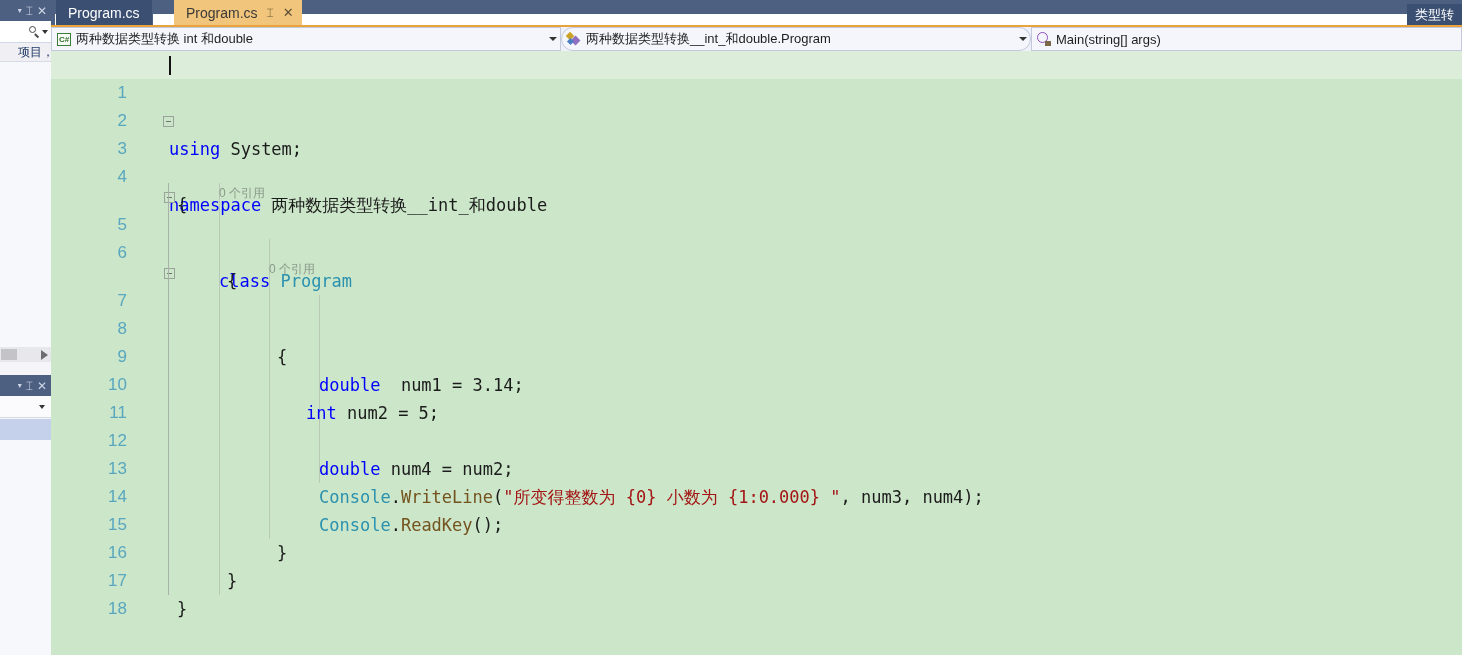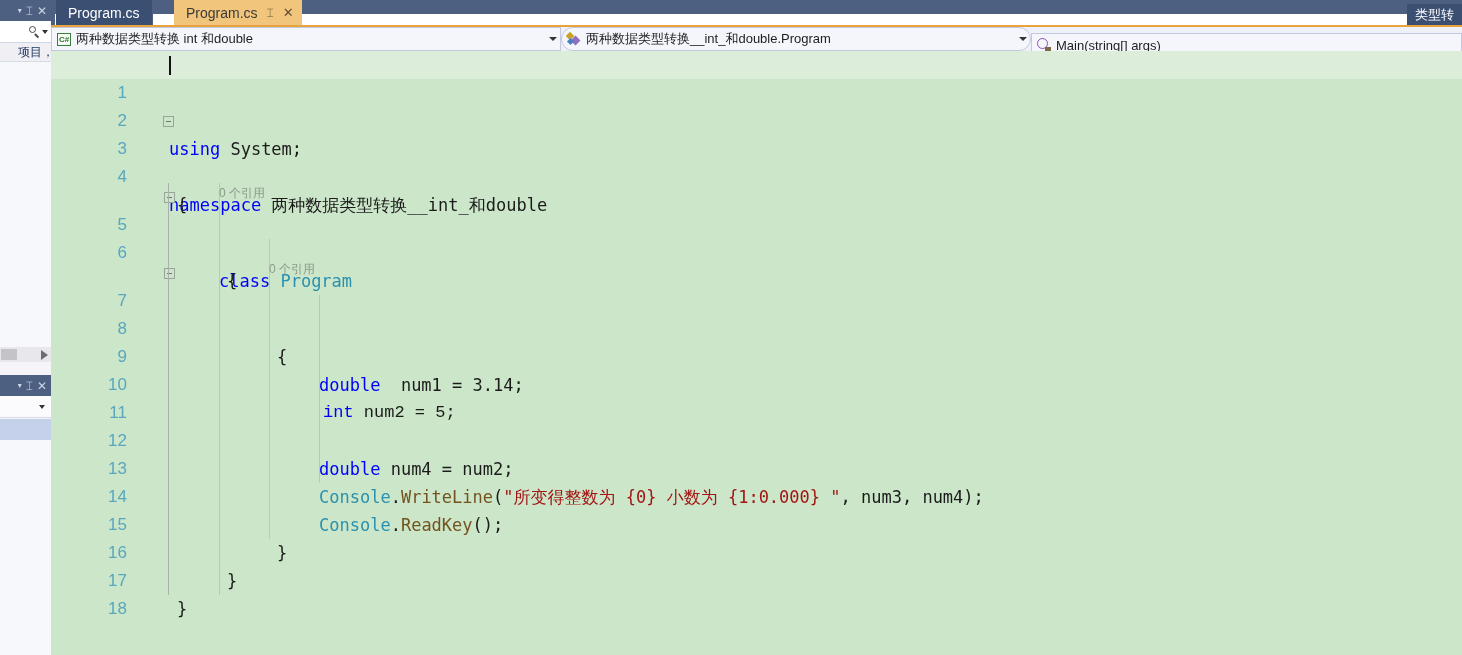--- a/index.html
+++ b/index.html
@@ -76,7 +76,7 @@
   .navseg .dd{width:0;height:0;border-left:4px solid transparent;border-right:4px solid transparent;border-top:4px solid #333;margin-left:auto;flex:none;}
   .seg1{width:510px;}
   .seg2{width:470px;border-radius:12px;}
-  .seg3{flex:1;margin-top:6px;}
+  .seg3{flex:1;}
   .cs-icon{
     width:14px;height:13px;border:1.3px solid #3a7d3a;box-sizing:border-box;color:#2d6b2d;
     font-size:8px;display:flex;align-items:center;justify-content:center;flex:none;font-weight:bold;

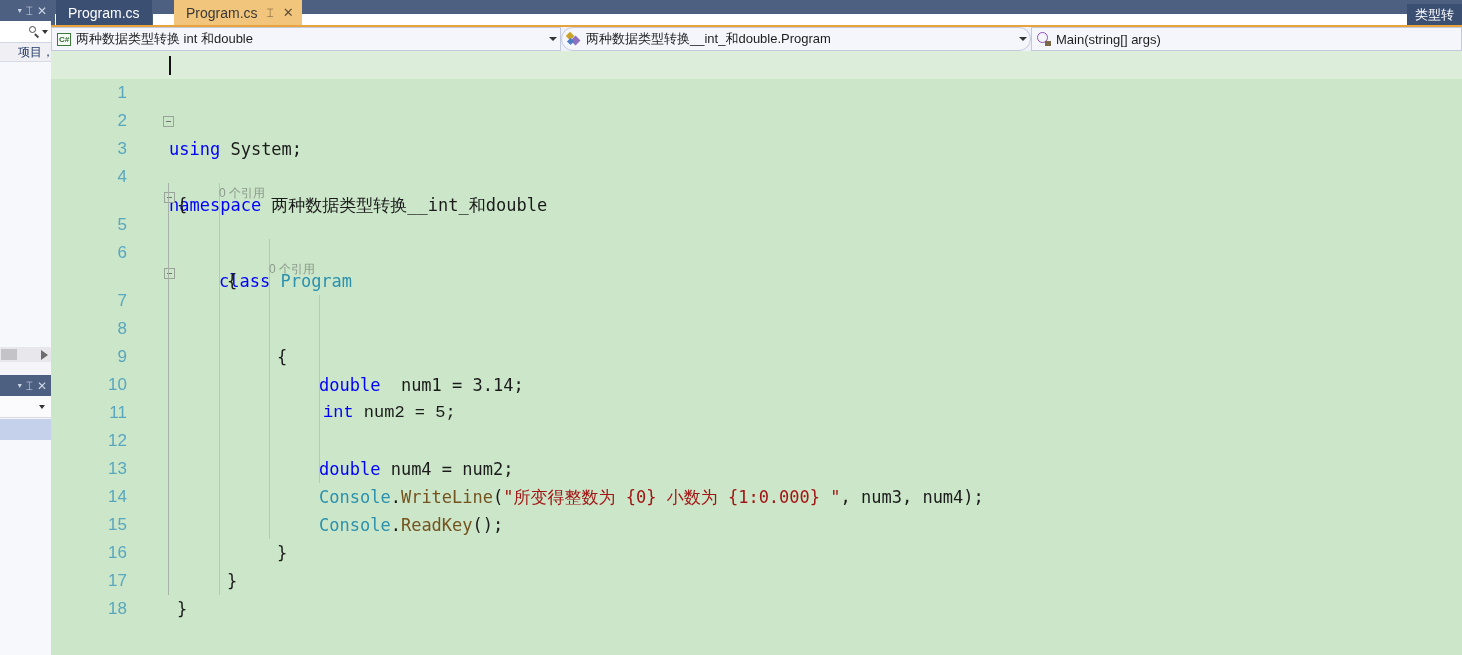--- a/index.html
+++ b/index.html
@@ -274,7 +274,7 @@
 
       <div class="row">
         <span class="lineno">10</span>
-        <span class="txt" style="left:272px;font-family:Liberation Mono, monospace;"><span class="kw">int</span><span class="ident"> num2 = 5;</span></span>
+        <span class="txt" style="left:255px;"><span class="kw">int</span><span class="ident"> num2 = 5;</span></span>
       </div>
 
       <div class="row">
————
TASK DESCRIPTION: With the images left out, set down every entry exactly.

ANSWER BOX:
--- a/index.html
+++ b/index.html
@@ -76,7 +76,7 @@
   .navseg .dd{width:0;height:0;border-left:4px solid transparent;border-right:4px solid transparent;border-top:4px solid #333;margin-left:auto;flex:none;}
   .seg1{width:510px;}
   .seg2{width:470px;border-radius:12px;}
-  .seg3{flex:1;margin-top:6px;}
+  .seg3{flex:1;}
   .cs-icon{
     width:14px;height:13px;border:1.3px solid #3a7d3a;box-sizing:border-box;color:#2d6b2d;
     font-size:8px;display:flex;align-items:center;justify-content:center;flex:none;font-weight:bold;

--- a/index.html
+++ b/index.html
@@ -274,7 +274,7 @@
 
       <div class="row">
         <span class="lineno">10</span>
-        <span class="txt" style="left:272px;font-family:Liberation Mono, monospace;"><span class="kw">int</span><span class="ident"> num2 = 5;</span></span>
+        <span class="txt" style="left:255px;"><span class="kw">int</span><span class="ident"> num2 = 5;</span></span>
       </div>
 
       <div class="row">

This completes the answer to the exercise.